A Craigavon school, which has seen the greatest number of pupil suspensions in the Upper Bann area, has ‘appalling facilities’, says one local politician.
Ulster Unionist Doug Beattie was commenting on ‘shocking’ figures which revealed Craigavon Senior High School suspended 53 during the 2017/18 academic year.
Mr Beattie blamed the appalling facilities at the school which is split over two sites as having a negative impace on pupils.
And he called for a ‘more robust disciplinary process’ across the area.
There were 241 suspensions at schools in the Upper Bann area during the academic year.
The figures are wide ranging with Craigavon Senior High School racking up 53 suspensions while Portadown College has just five.
Brownlow Integrated College had 19. Ballyoran Primary School had 16 suspensions with Killicomaine JHS nine and Clounagh JHS just eight.
Craigavon Senior High School had 53 suspensions while Lurgan College had none.
Brownlow Integrated College had 19. Lurgan Junior High 22, Lismore 38 and St Ronan’s 20.

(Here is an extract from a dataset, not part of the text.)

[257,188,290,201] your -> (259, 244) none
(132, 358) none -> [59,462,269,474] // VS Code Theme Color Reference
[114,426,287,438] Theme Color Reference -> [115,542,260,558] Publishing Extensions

Mr Beattie said: “It is clear that discipline has become a lost art over the years and in many cases enforcing discipline or social values has become the specified task of schools.

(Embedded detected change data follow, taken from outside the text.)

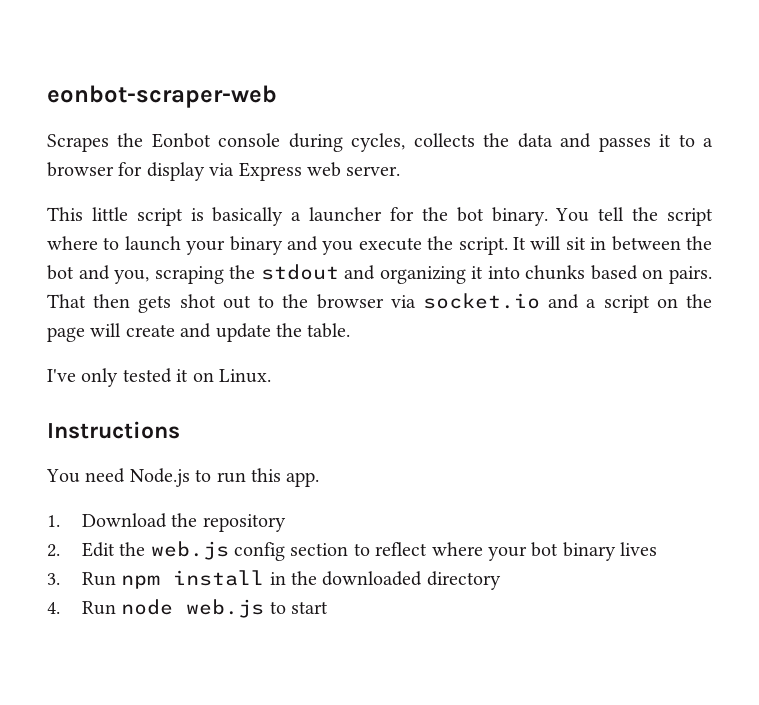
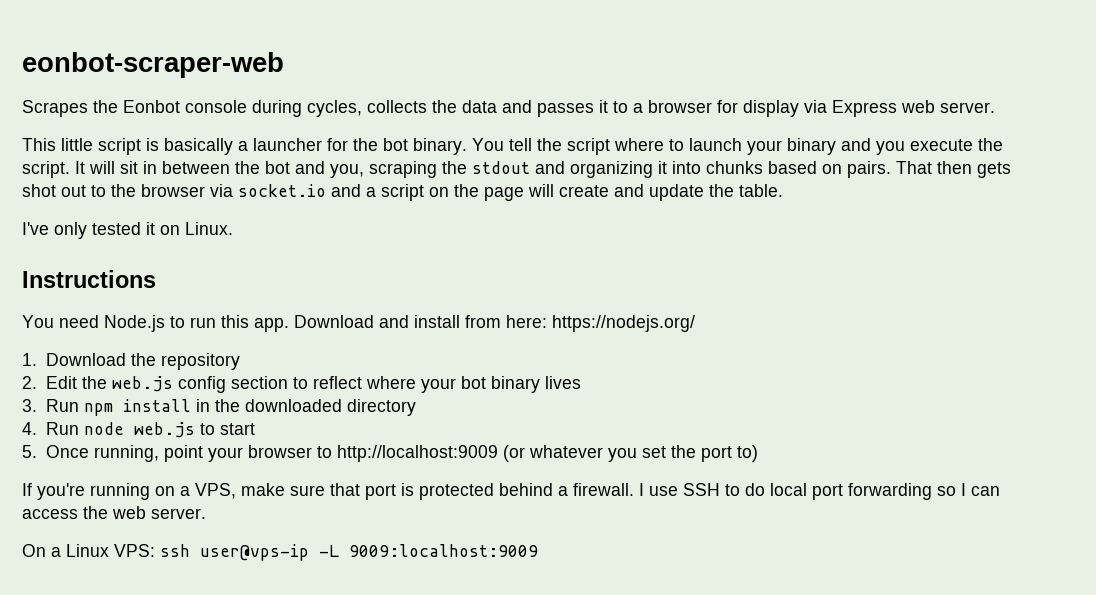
(320, 479) none -> [294,315,695,332] Download and install from here: https://nodejs.org/
(328, 607) none -> [22,445,759,462] [22,483,1000,500] [22,506,206,519] [22,544,538,561] // 5. Once running, point your browser to http://localhost:9009 (or whatever you set the port to) // If you're running on a VPS, make sure that port is protected behind a firewall. I use SSH to do local port forwarding so I can access the web server. // On a Linux VPS: ssh user@vps-ip -L 9009:localhost:9009

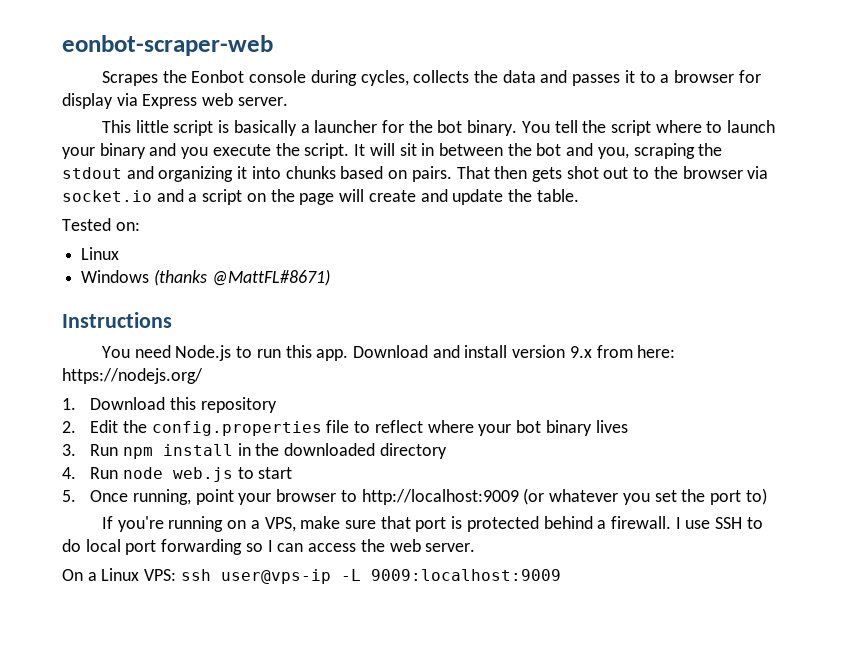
[22,222,233,239] I've only tested it on Linux. -> [62,218,140,231] [81,247,120,260] [81,269,330,286] Tested on: // Linux // Windows (thanks @MattFL#8671)
(460, 321) none -> [512,345,592,358] version 9.x
[131,353,157,366] the -> [169,397,196,410] this
[112,376,289,393] web.js config section -> [151,420,350,436] config.properties file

“Recent figures released in respect to pupil suspensions from school are shocking. Over 4,000 pupils were suspended in NI over the 2017/18 academic year - some pupils as young as four. In Upper Bann the figure is at 241 pupils suspended but this does not take into account individuals suspended on multiple occasions.
“The picture is very different from school to school and it is clear that some schools suffer more than others – that is not to lay the blame at teachers or principles but to point out there may be particular reasons why numbers are higher in certain sectors.

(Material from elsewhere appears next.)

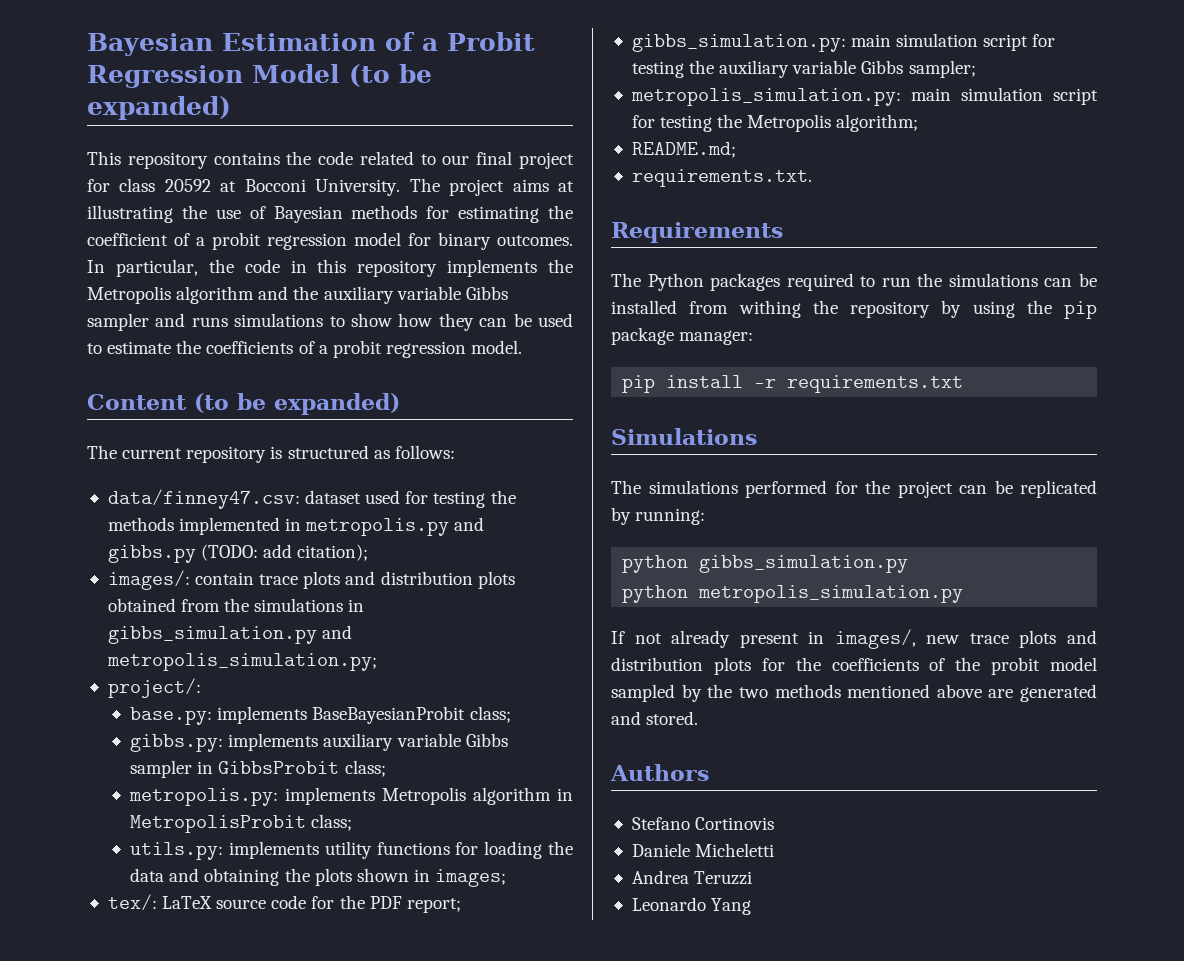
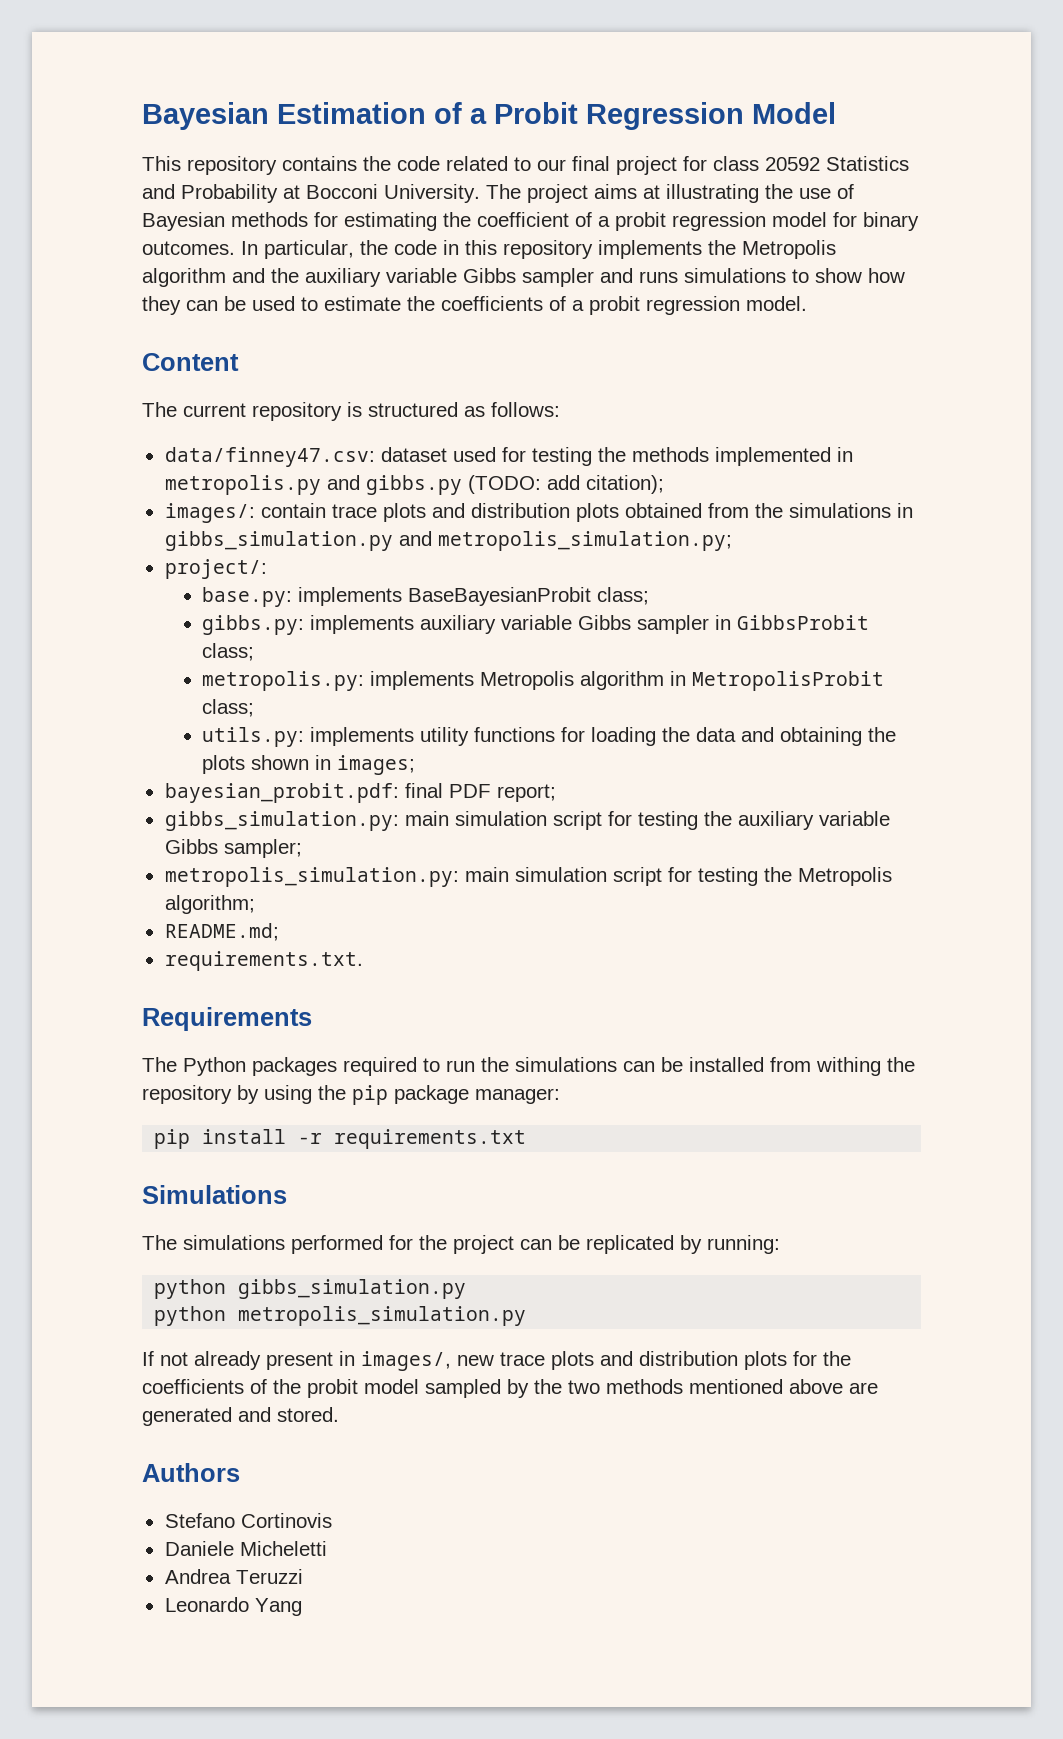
[349,64,432,87] [87,96,231,120] (to be expanded) -> (836, 113) none
(211, 185) none -> [826,156,909,171] [142,184,278,203] Statistics and Probability
[194,393,400,415] (to be expanded) -> (239, 362) none
[107,894,365,911] tex/: LaTeX source code for the -> [164,783,443,803] bayesian_probit.pdf: final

“For example Craigavon SHS had 53 suspensions while Portadown College had five and Lurgan College had none.
“Having argued that a two years school on a split site with appalling facilities (Craigavon Senior High) does have a negative effect on pupils it is clear that those schools, in this case the Grammar sector, with a strong identity and good facilities are less prone to discipline issues.
“This for me is a clear argument for a bespoke High School in Lurgan. There should also be a degree of concern for any primary school that has suspensions.
“However it is important to remember, our teachers have serious challenges to deal with. In no way should we minimise the task faced by our schools, principals and teachers,” said Mr Beattie.
All schools mentioned were contacted for a comment but only a few put forward statements.
Brownlow Integrated College Principal Mr SJ Creber said: “We have high expectations of academic work and pupil behaviours and, as such, suspensions reflect that we do not tolerate poor behaviour.”
The principal at Lismore, Mrs Fionnuala O’Kane, said they have high standards of behaviour and high expectations of all their pupils.
She said: “Our recent Inclusion Quality Mark and Centre of Excellence status for inclusive practice demonstrates our ethos as evidenced in practice.
“Having high expectations and high aspirations then, it is no surprise that Lismore’s performance in public examinations both at GCSE and A Level have improved year on year for the last four years.
“As part of our school ethos... sanctions in Lismore are administered to correct and improve behaviour, not to punish pupils.” They work hard with pupils, staff, parents and outside agencies to create and maintain the optimum learning and working environment.
She said she was mindful of her duty of care to staff and pupils ‘and suspension enables me to exercise that duty... both to the pupil suspended and the rest of the school community’ allowing her to maintain a high quality learning environment’ for all.
She concluded: “Suspending a pupil for serious breaches of conduct and behaviour is only one way of many, I demonstrate my duty of care to staff.
“The procedure for suspension is what we must use as outlined by our Employing Authorities and the Department of Education – to work outside these parameters is beyond the jurisdiction of principals and Governors.”.
Portadown College Principal, Mr Simon Harper said: “In the very small number of suspensions applied, the College has worked with parents/carers and relevant external agencies to support the needs of the students as appropriate. Our holistic pastoral care provision promotes a positive learning environment for all of our young people.”